WRF, MWHTS, Matthew Hurricane, Track, 118-GHz

1. Introduction

Accurate profile and hydrometer retrievals around the globe are crucial for applications, such as in extreme weather event cases. By estimating the direct interaction of the radiation with atmospheric parameters in atmospheric column, data from microwave radiometers, thus, can be used to provide physically reasonable retrievals. A physical-based retrieval algorithm was introduced by Petty [1] aiming at inverting multichannel microwave radiances to determine physical information on temperature and hydrometeors. The Goddard Profiling Algorithm is a noteworthy system which uses a Bayesian inversion for all surface types, and now has been evolved to a fully parametric approach used operationally on global precipitation measurement (GPM) microwave imager (GMI) [2] . The microwave-integrated retrieval system (MiRS,, which has been operational since 2007 at the National Oceanic and Atmospheric Administration (NOAA), is an inversion algorithm based on physical forward modeling and can invert observed multichannel radiances simultaneously to determine key components of the atmosphere and surface state.
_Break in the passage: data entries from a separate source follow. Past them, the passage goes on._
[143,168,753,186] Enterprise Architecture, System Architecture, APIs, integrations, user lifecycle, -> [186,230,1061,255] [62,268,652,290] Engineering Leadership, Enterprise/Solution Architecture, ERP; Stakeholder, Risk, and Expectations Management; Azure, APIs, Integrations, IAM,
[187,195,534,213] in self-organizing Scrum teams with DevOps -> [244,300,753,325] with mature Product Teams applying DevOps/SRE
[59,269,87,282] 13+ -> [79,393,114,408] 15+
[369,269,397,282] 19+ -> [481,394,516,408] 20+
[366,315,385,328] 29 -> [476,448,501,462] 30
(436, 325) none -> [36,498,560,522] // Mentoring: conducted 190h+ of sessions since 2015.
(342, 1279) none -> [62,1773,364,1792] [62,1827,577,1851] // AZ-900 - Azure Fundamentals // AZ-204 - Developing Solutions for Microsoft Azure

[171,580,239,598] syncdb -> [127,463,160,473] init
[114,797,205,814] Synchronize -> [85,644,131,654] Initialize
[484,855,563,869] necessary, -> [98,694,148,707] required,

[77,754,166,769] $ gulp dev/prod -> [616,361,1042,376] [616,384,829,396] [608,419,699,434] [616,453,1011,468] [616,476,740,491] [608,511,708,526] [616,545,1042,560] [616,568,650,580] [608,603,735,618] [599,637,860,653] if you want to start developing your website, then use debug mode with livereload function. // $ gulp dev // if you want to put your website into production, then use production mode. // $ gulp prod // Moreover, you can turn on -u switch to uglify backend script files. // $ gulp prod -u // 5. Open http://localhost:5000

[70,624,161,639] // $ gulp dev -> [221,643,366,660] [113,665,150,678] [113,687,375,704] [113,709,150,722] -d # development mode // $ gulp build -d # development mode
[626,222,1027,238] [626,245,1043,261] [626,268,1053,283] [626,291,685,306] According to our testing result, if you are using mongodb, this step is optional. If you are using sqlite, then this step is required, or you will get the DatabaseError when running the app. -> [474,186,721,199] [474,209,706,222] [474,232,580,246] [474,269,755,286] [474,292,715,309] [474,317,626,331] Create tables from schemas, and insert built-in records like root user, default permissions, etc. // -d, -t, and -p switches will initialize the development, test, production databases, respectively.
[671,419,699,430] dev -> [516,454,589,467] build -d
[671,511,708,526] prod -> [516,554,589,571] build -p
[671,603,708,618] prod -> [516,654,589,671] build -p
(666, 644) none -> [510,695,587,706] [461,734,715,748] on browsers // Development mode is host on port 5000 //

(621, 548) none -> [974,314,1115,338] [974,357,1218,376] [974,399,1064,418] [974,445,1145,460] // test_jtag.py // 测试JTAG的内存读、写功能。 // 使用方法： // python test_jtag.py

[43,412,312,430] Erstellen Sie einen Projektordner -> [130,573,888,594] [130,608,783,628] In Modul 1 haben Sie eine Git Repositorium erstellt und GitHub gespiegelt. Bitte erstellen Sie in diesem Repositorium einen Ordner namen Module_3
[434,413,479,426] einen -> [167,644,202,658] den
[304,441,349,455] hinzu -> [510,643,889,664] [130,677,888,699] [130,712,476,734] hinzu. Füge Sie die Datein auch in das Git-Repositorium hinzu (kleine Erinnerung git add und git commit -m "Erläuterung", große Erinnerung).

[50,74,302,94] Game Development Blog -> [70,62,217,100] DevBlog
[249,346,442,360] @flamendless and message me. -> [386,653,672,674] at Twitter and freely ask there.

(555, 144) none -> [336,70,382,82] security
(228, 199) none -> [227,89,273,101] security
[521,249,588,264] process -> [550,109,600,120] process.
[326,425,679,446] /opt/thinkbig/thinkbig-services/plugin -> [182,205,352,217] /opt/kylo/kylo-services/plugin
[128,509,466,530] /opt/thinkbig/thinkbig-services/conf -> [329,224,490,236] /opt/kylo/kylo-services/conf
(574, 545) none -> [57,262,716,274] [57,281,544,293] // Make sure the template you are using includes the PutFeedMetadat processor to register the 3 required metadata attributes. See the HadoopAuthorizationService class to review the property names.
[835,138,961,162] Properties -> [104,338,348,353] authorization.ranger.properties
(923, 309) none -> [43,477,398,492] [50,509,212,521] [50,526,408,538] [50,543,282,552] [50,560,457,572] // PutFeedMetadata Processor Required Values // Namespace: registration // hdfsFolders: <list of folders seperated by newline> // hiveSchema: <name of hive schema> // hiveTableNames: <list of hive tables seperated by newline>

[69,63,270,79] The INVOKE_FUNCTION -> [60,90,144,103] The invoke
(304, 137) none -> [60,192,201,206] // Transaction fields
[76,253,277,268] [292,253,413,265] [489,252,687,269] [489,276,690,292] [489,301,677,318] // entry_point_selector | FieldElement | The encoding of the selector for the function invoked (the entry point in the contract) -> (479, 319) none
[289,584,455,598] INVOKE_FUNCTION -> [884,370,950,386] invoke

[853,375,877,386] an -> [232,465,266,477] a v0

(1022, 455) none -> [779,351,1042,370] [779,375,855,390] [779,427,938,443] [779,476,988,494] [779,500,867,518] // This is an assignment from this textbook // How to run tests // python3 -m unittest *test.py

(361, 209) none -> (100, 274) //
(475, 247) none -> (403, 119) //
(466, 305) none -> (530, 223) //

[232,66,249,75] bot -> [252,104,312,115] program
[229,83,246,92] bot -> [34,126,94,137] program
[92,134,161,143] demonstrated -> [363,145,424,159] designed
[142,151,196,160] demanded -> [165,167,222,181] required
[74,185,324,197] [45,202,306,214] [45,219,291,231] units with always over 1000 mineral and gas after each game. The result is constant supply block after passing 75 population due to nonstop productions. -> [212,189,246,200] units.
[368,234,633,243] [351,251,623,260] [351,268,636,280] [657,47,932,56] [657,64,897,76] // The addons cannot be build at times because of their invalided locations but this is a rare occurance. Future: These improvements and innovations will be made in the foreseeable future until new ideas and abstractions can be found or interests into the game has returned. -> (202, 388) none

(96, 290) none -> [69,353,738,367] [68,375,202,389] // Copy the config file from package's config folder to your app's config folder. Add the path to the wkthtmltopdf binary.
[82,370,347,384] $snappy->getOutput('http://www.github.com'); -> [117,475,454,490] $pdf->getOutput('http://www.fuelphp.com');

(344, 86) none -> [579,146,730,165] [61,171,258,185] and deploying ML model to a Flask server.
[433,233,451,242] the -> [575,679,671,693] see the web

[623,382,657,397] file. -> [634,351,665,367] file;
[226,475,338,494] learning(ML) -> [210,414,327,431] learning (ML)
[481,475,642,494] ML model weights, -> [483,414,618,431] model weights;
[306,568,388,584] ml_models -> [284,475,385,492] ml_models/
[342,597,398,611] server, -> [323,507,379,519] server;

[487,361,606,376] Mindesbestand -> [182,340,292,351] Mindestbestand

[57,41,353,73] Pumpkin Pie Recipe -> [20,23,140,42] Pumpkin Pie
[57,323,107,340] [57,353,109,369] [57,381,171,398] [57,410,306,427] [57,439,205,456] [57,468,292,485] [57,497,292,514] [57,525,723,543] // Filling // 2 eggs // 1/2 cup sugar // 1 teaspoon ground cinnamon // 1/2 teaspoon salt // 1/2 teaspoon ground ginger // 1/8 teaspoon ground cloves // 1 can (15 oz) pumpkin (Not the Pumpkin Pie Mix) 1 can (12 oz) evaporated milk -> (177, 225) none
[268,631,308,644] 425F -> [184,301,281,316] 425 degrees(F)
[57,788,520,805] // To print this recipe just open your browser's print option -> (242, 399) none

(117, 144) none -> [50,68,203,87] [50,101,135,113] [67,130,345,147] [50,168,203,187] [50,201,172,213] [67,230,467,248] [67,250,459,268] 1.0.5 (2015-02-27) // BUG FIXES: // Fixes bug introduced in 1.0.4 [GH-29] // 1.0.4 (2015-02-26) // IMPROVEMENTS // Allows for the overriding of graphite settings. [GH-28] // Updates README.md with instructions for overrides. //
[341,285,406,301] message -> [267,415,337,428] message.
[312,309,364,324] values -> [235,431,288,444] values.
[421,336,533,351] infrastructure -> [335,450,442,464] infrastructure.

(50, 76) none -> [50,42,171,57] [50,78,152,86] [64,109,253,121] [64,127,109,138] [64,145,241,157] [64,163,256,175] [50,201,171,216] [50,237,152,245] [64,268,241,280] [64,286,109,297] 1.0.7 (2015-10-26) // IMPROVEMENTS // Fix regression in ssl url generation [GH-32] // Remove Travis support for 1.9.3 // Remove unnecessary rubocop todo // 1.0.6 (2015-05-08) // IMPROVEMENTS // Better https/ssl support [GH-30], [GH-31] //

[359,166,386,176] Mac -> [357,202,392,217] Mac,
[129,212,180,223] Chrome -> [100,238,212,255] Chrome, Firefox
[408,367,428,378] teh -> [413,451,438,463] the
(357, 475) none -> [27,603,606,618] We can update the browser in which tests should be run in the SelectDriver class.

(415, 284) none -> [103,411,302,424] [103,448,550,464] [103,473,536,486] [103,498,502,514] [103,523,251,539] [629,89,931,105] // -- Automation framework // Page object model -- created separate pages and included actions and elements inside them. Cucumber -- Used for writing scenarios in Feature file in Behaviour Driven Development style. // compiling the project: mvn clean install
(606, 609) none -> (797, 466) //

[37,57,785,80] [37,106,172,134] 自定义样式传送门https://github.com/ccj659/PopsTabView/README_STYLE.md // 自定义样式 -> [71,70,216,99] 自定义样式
At present, traditional mathematic modeling methods, such as multi-analysis, and time series analysis, are widely used in the statistical prediction method to forecast typhoon track [3] [4] , in which the future state of prediction object is forecasted through a statistical prediction equation. Ensemble numerical prediction (ENP) is a novel technique developed in the past ten and odd year, and the ENP model, whether created by using model configurations with different model physical process parameterization schemes or by different model initial conditions from a Monte Carlo approach, formally consists of many different ensemble members.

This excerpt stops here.